- Opening Delimiter -
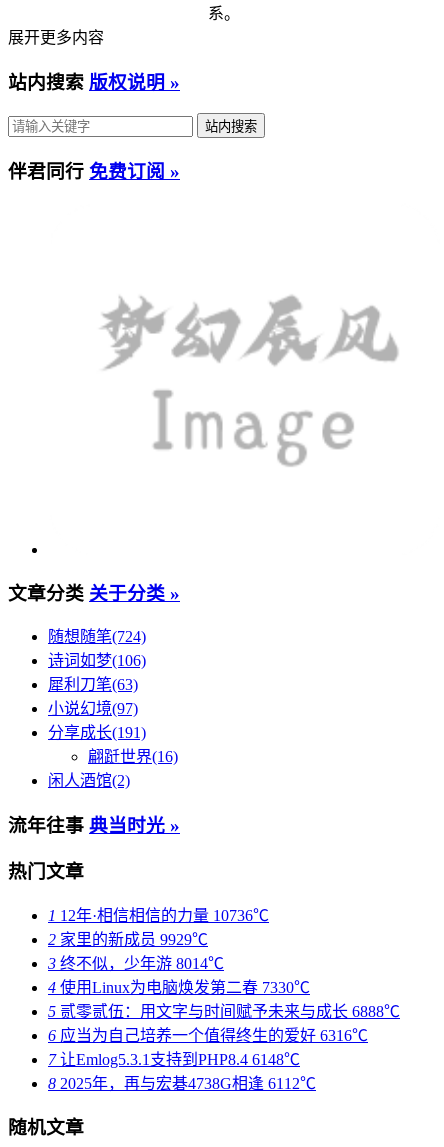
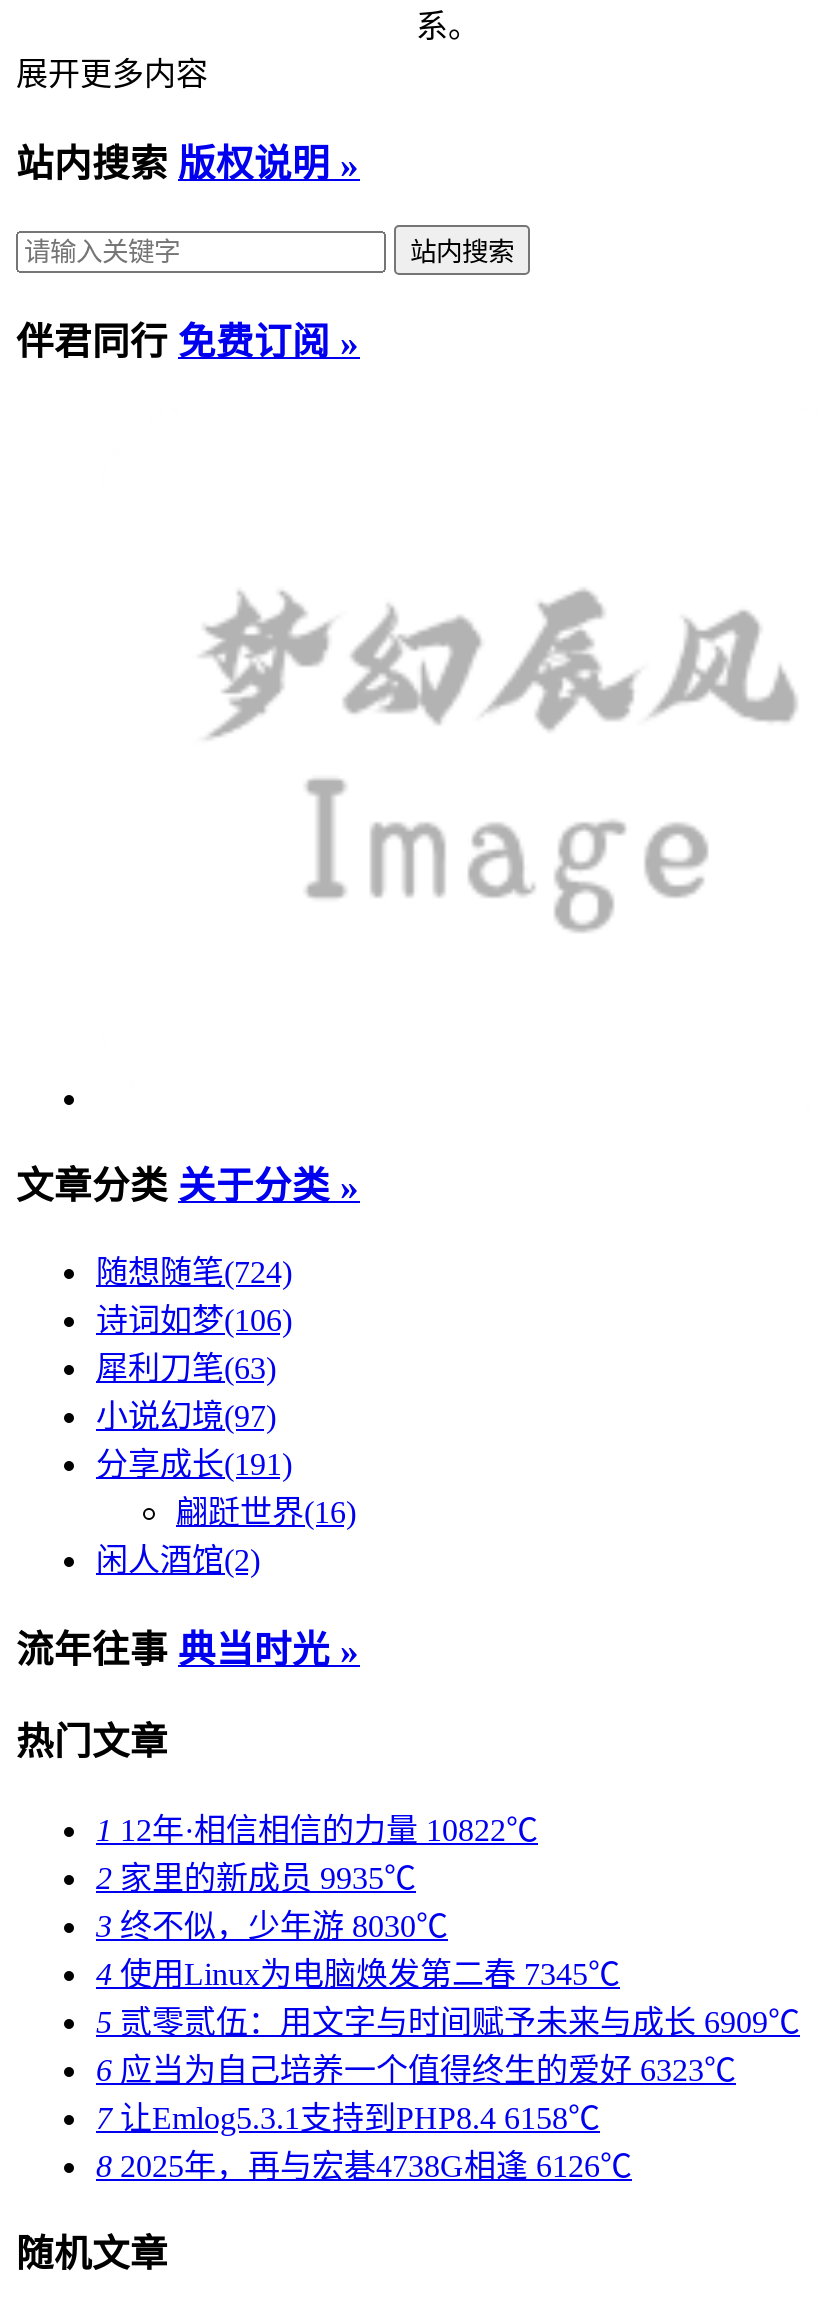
- 1 12年·相信相信的力量10736℃
+ 1 12年·相信相信的力量10822℃

- 2家里的新成员9929℃
+ 2家里的新成员9935℃

- 3终不似，少年游8014℃
+ 3终不似，少年游8030℃

- 4使用Linux为电脑焕发第二春7330℃
+ 4使用Linux为电脑焕发第二春7345℃

- 5贰零贰伍：用文字与时间赋予未来与成长6888℃
+ 5贰零贰伍：用文字与时间赋予未来与成长6909℃

- 6应当为自己培养一个值得终生的爱好6316℃
+ 6应当为自己培养一个值得终生的爱好6323℃

- 7让Emlog5.3.1支持到PHP8.4 6148℃
+ 7让Emlog5.3.1支持到PHP8.4 6158℃

- 8 2025年，再与宏碁4738G相逢6112℃
+ 8 2025年，再与宏碁4738G相逢6126℃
- Closing Delimiter -
TASK INSTRUCTIONS = All lines from the one that holds "- 6应当为自己培养一个值得终生的爱好6316℃" through the end of the records are to be returned exactly, including both boundary lines, and no others.

ANSWER TO THE PROBLEM =
- 6应当为自己培养一个值得终生的爱好6316℃
+ 6应当为自己培养一个值得终生的爱好6323℃

- 7让Emlog5.3.1支持到PHP8.4 6148℃
+ 7让Emlog5.3.1支持到PHP8.4 6158℃

- 8 2025年，再与宏碁4738G相逢6112℃
+ 8 2025年，再与宏碁4738G相逢6126℃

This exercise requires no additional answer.